● **Task item**
Go through the entries below and say how many lines contain the string "Oversize"; write only that number.

● **Extracted records**
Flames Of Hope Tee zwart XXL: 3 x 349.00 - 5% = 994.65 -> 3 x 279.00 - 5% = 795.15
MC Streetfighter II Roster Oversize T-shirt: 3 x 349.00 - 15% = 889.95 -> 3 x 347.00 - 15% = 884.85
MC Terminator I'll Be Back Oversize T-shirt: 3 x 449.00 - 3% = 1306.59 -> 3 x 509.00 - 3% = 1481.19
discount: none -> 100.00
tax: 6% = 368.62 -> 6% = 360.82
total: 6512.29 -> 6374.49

* * *

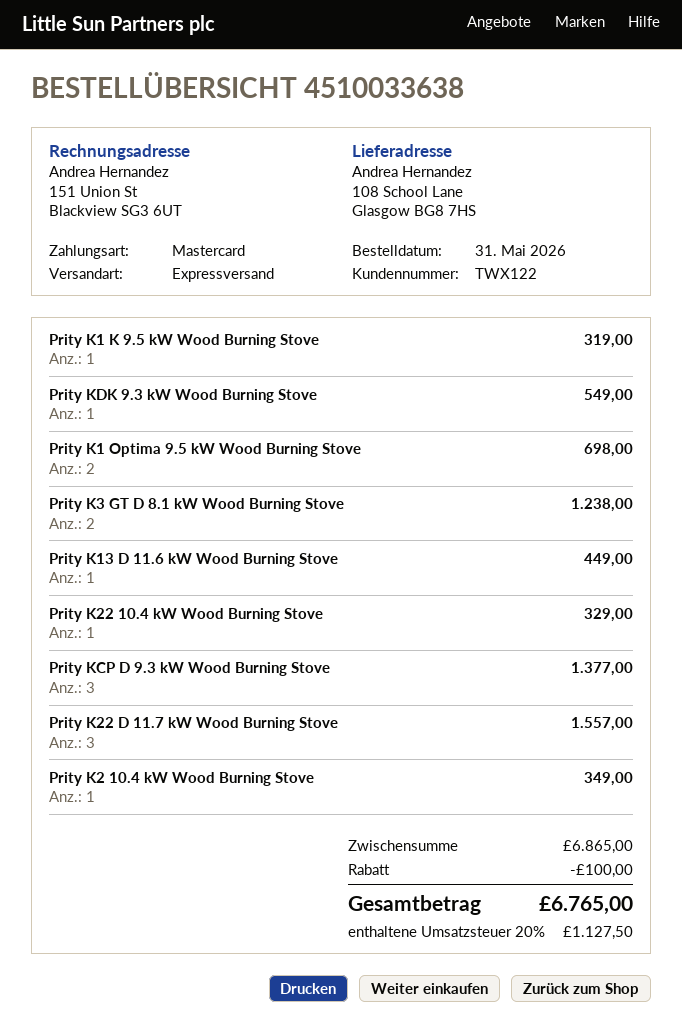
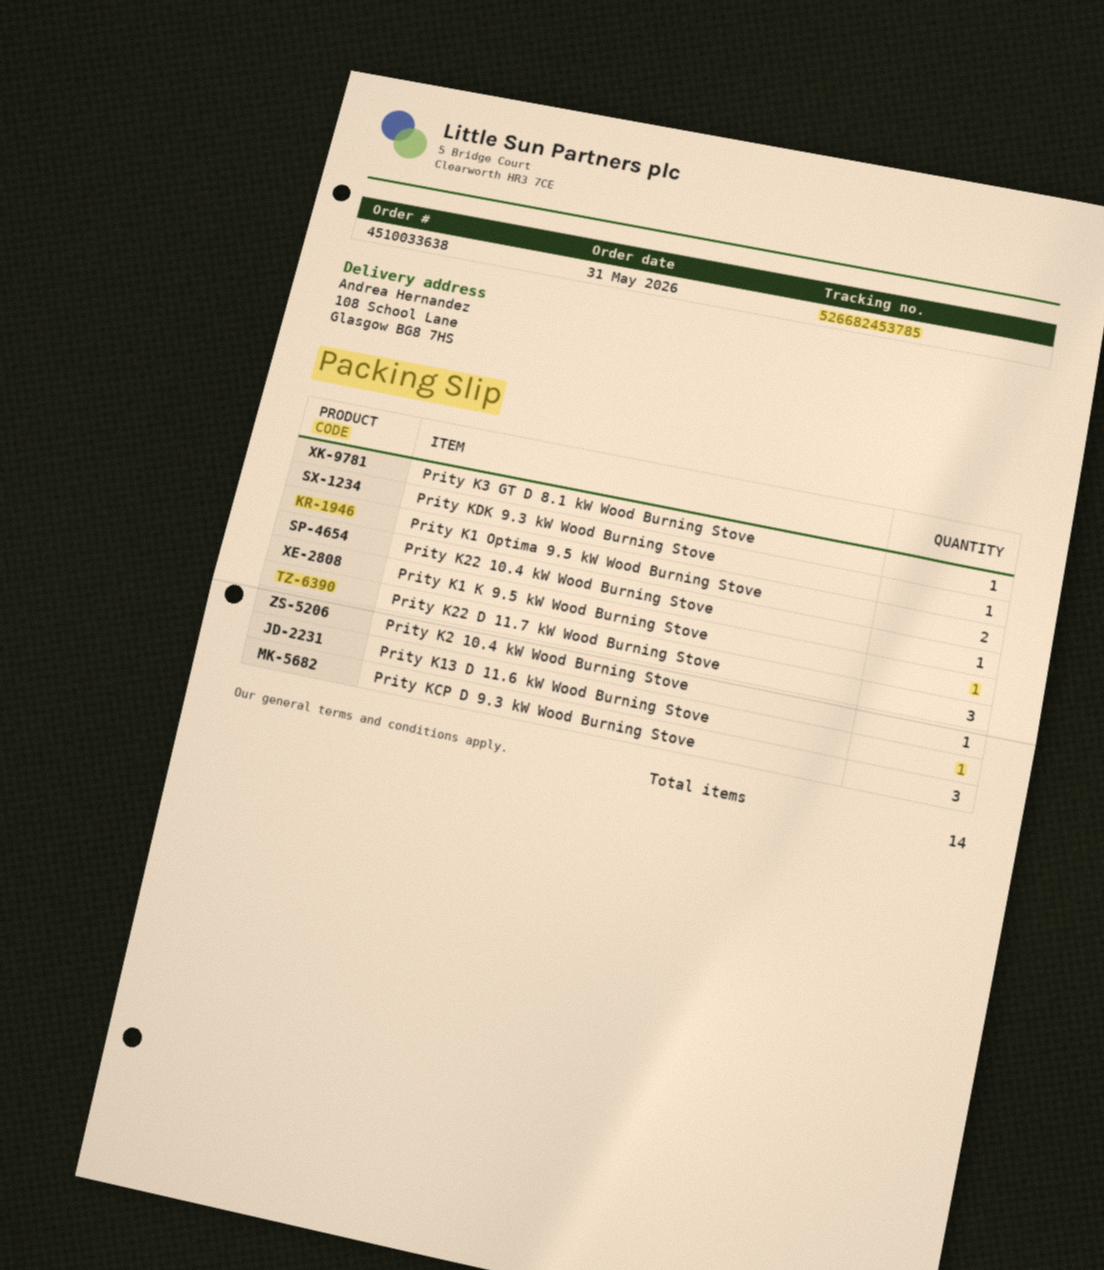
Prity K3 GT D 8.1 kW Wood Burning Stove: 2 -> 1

---

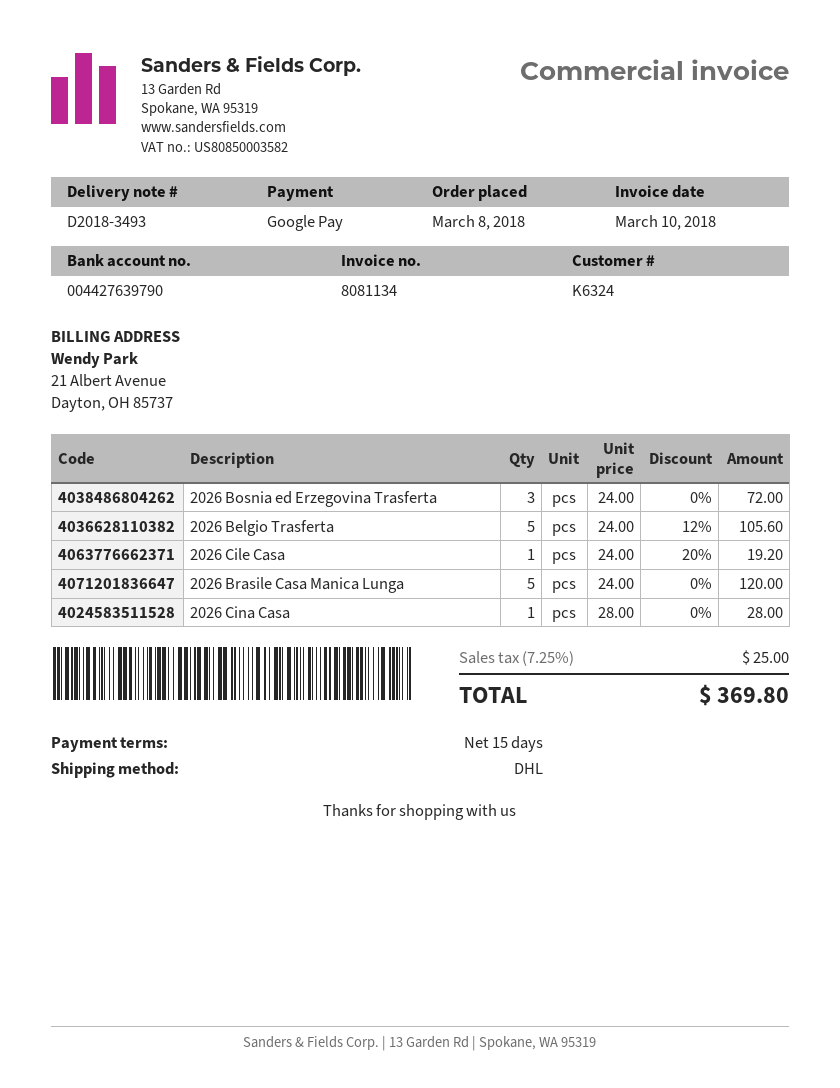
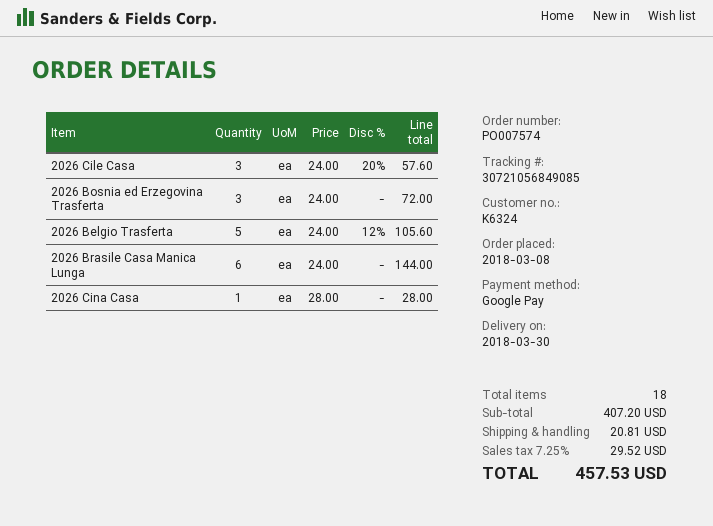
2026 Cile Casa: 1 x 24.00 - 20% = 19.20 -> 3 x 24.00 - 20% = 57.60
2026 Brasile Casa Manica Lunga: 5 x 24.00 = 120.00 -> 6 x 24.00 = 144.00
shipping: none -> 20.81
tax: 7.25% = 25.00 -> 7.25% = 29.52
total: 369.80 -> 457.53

● **Exercise solution**
2